- Work item
Among the lines below, keep only those from the one containing "[65,45,530,69] [65,73,122,91] COPY" through the one containing "(173, 1308) none", and reproduce them exactly.

- Input
+++

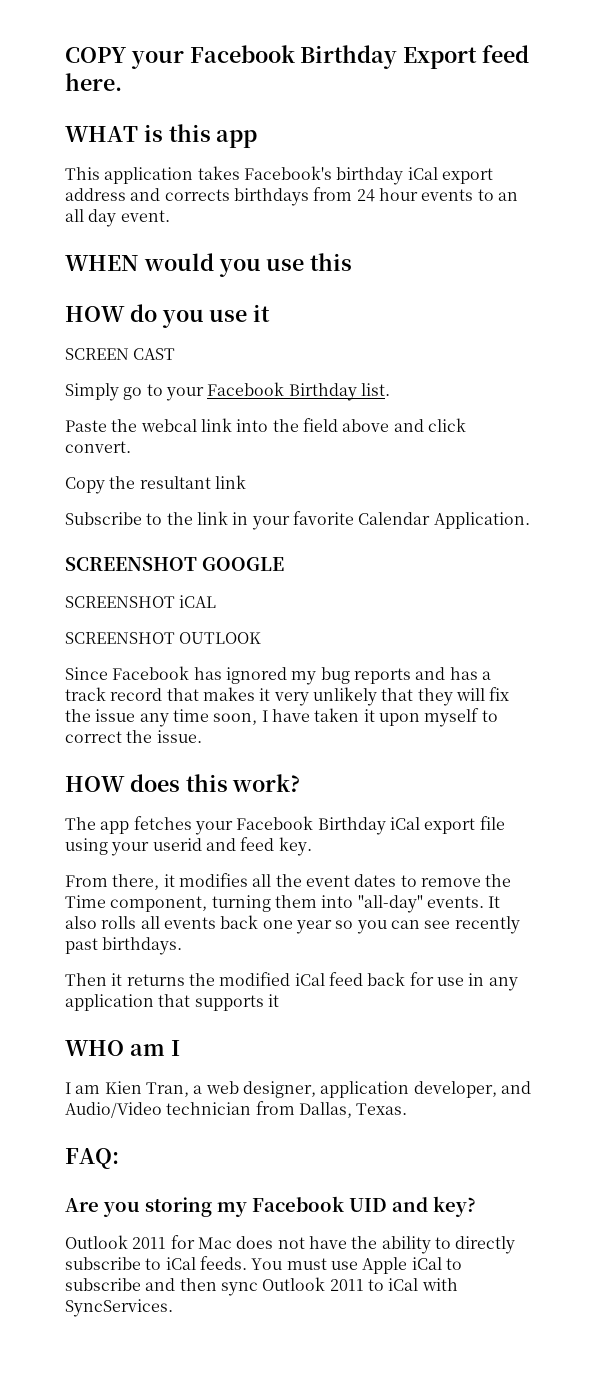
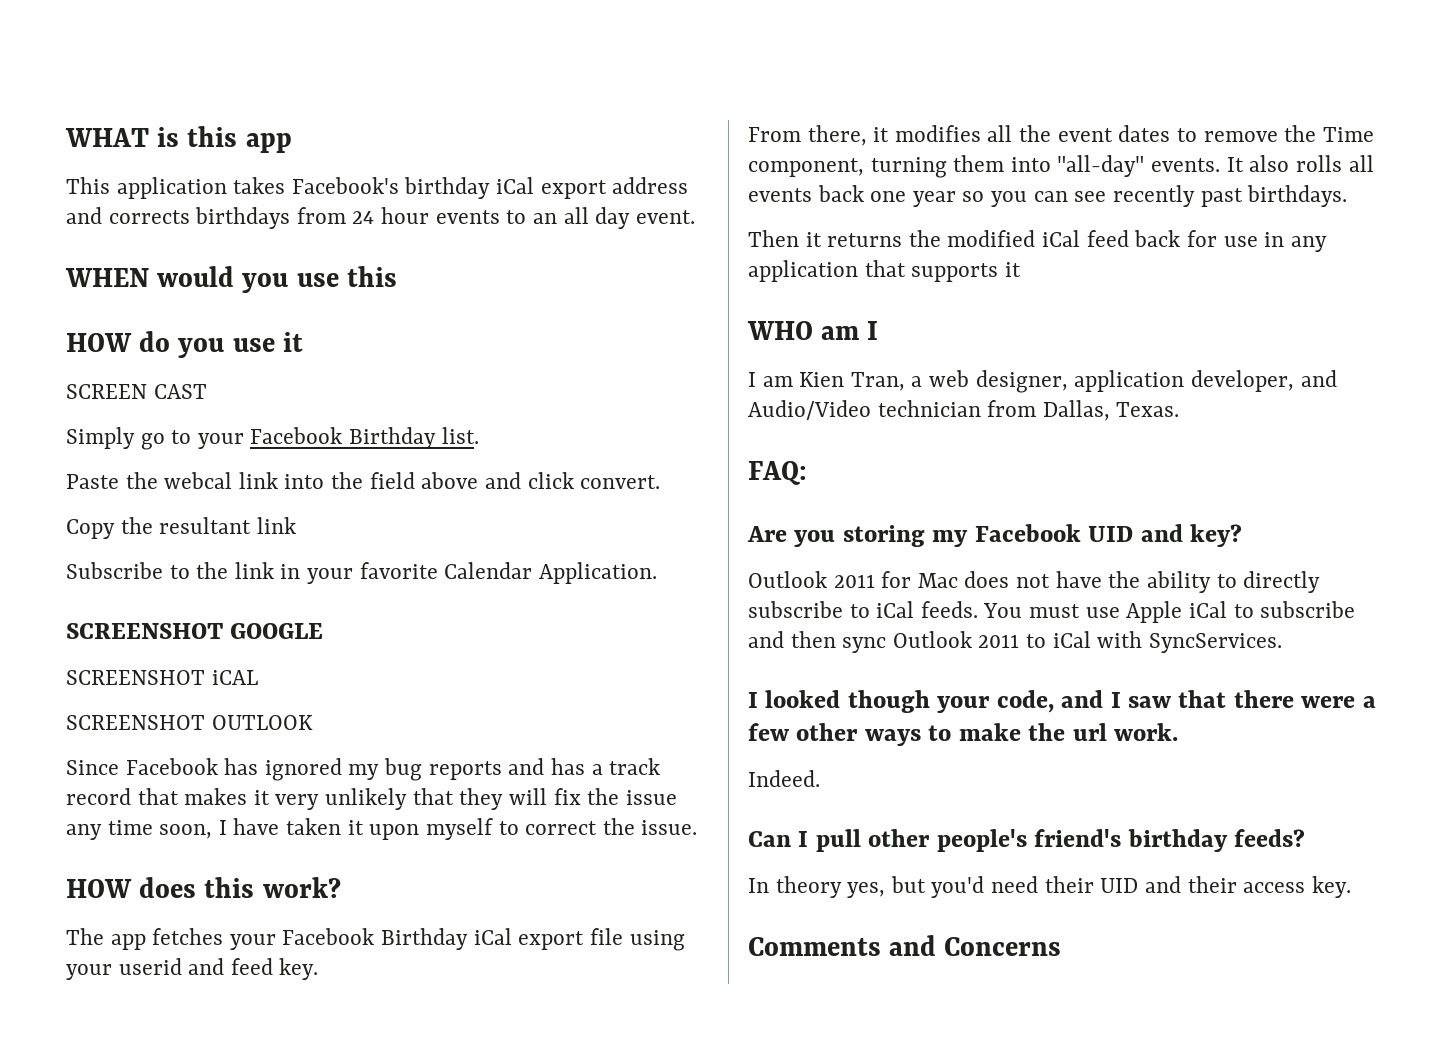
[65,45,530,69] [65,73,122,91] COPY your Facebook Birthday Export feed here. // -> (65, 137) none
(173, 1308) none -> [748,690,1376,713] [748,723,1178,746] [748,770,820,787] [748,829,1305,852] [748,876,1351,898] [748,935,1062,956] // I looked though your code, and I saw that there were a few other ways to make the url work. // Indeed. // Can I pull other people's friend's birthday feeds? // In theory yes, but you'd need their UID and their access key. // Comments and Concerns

+++

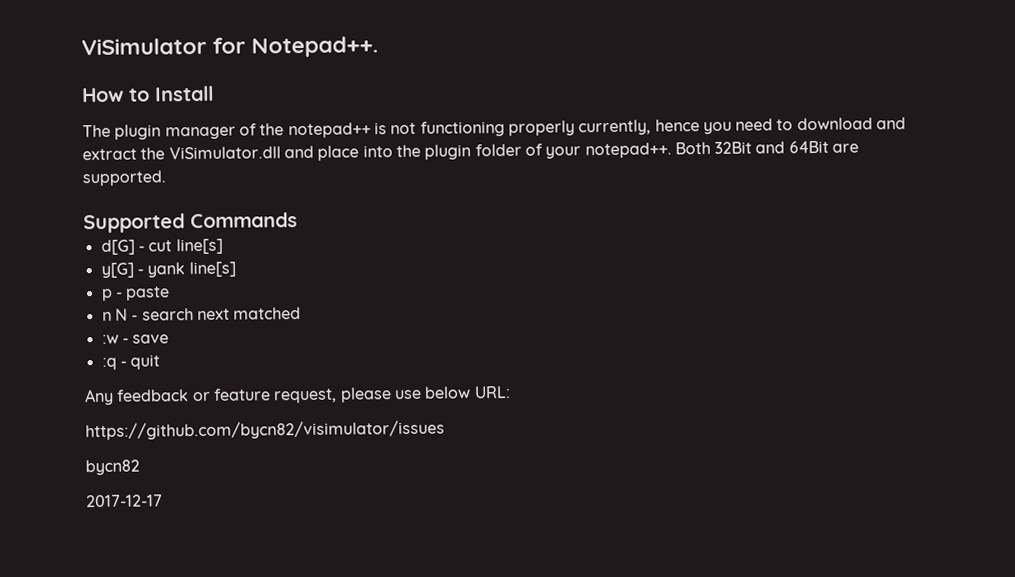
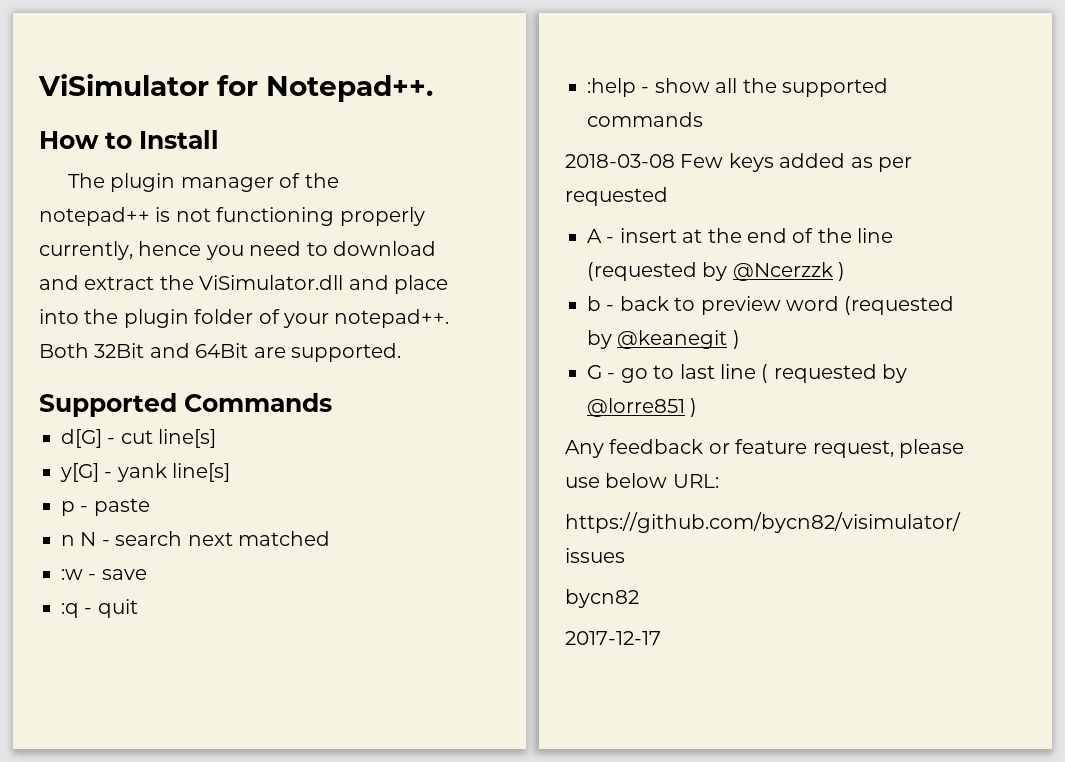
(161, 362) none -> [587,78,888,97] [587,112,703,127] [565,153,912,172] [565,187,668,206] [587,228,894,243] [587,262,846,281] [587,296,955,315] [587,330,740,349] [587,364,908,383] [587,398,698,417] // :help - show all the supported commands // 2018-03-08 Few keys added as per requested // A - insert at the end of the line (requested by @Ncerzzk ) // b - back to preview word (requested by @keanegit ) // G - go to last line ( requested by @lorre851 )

+++

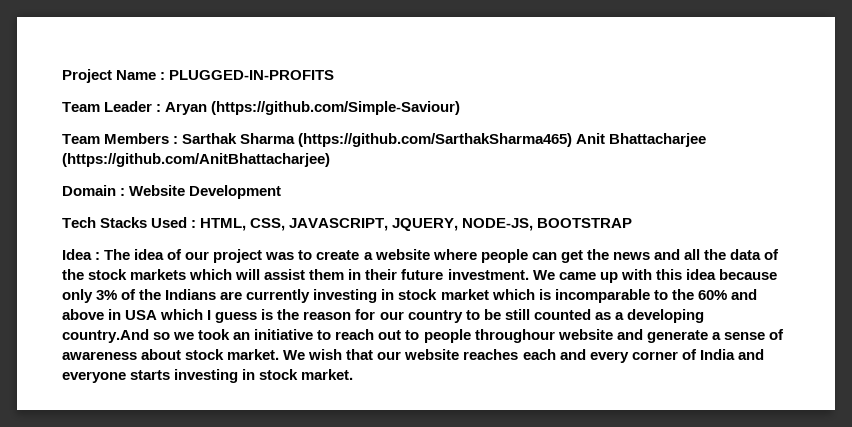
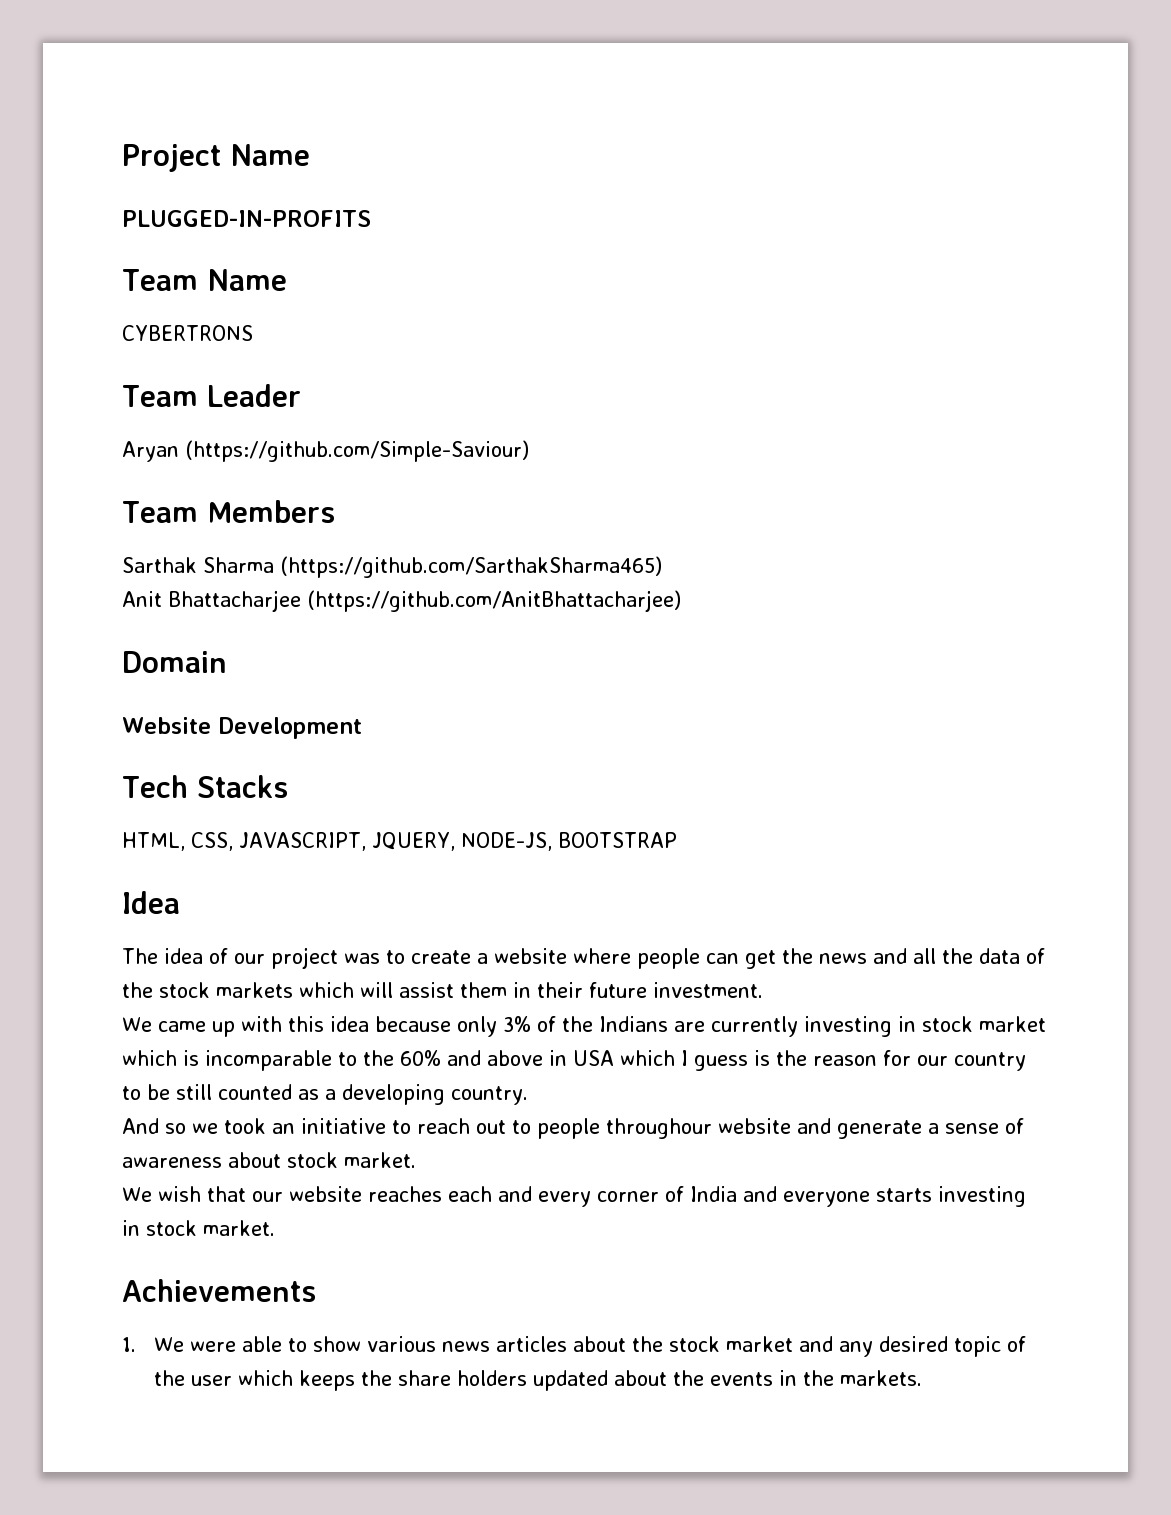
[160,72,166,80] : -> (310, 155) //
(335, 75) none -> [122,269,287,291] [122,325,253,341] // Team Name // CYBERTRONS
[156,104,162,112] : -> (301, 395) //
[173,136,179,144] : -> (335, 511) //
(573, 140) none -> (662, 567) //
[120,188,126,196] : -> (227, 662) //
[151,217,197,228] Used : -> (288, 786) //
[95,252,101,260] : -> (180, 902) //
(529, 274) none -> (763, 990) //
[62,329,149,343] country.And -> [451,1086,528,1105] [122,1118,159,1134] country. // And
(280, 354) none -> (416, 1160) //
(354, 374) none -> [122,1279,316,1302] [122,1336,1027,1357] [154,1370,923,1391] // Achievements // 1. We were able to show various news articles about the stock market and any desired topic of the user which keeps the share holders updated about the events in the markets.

+++

- Completed exercise
[65,45,530,69] [65,73,122,91] COPY your Facebook Birthday Export feed here. // -> (65, 137) none
(173, 1308) none -> [748,690,1376,713] [748,723,1178,746] [748,770,820,787] [748,829,1305,852] [748,876,1351,898] [748,935,1062,956] // I looked though your code, and I saw that there were a few other ways to make the url work. // Indeed. // Can I pull other people's friend's birthday feeds? // In theory yes, but you'd need their UID and their access key. // Comments and Concerns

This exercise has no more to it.